## WHAT IS BEING ASKED
Down to the last line, set down the listing below exactly, apart from its pictures.

## DATASET
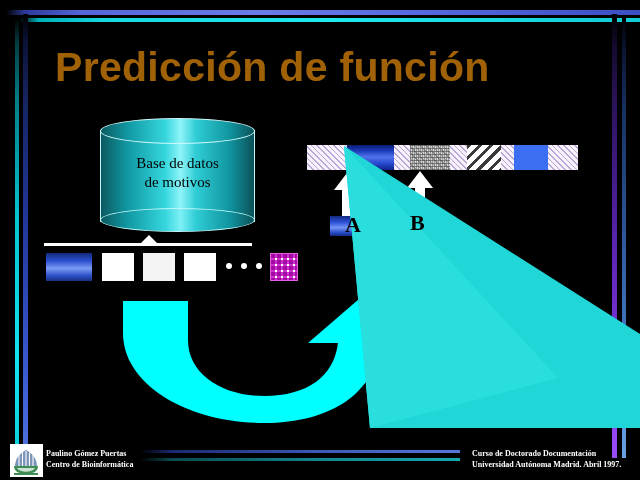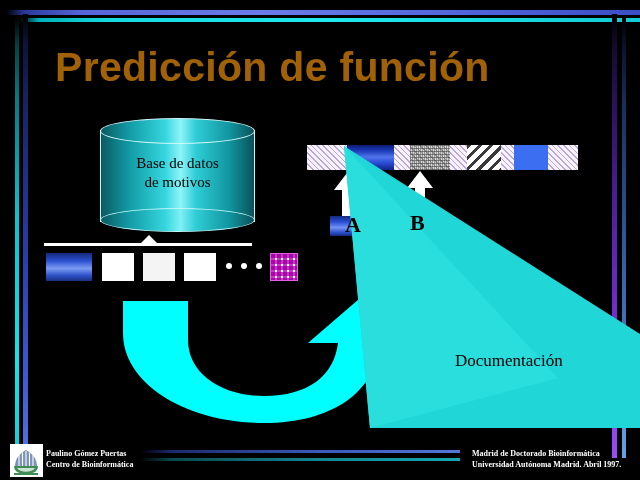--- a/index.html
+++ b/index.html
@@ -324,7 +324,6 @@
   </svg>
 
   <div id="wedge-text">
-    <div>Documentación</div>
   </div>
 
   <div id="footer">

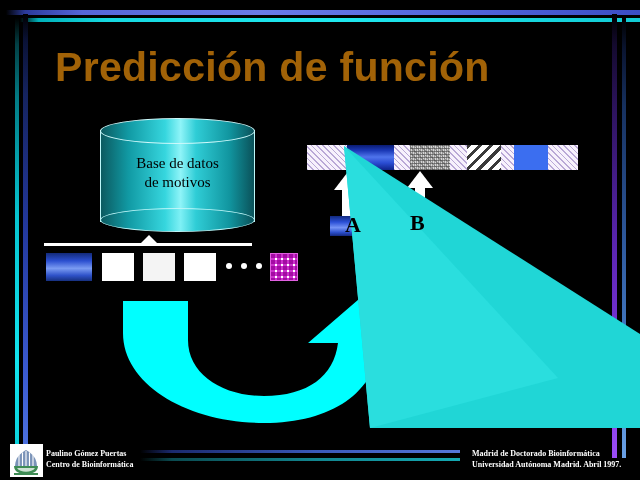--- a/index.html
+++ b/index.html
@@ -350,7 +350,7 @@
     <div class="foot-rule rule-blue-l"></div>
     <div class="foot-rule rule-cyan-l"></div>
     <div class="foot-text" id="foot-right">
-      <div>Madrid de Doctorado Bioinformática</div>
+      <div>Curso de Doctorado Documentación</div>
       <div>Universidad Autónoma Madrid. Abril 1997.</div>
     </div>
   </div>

## WORKED SOLUTION
--- a/index.html
+++ b/index.html
@@ -324,7 +324,6 @@
   </svg>
 
   <div id="wedge-text">
-    <div>Documentación</div>
   </div>
 
   <div id="footer">

--- a/index.html
+++ b/index.html
@@ -350,7 +350,7 @@
     <div class="foot-rule rule-blue-l"></div>
     <div class="foot-rule rule-cyan-l"></div>
     <div class="foot-text" id="foot-right">
-      <div>Madrid de Doctorado Bioinformática</div>
+      <div>Curso de Doctorado Documentación</div>
       <div>Universidad Autónoma Madrid. Abril 1997.</div>
     </div>
   </div>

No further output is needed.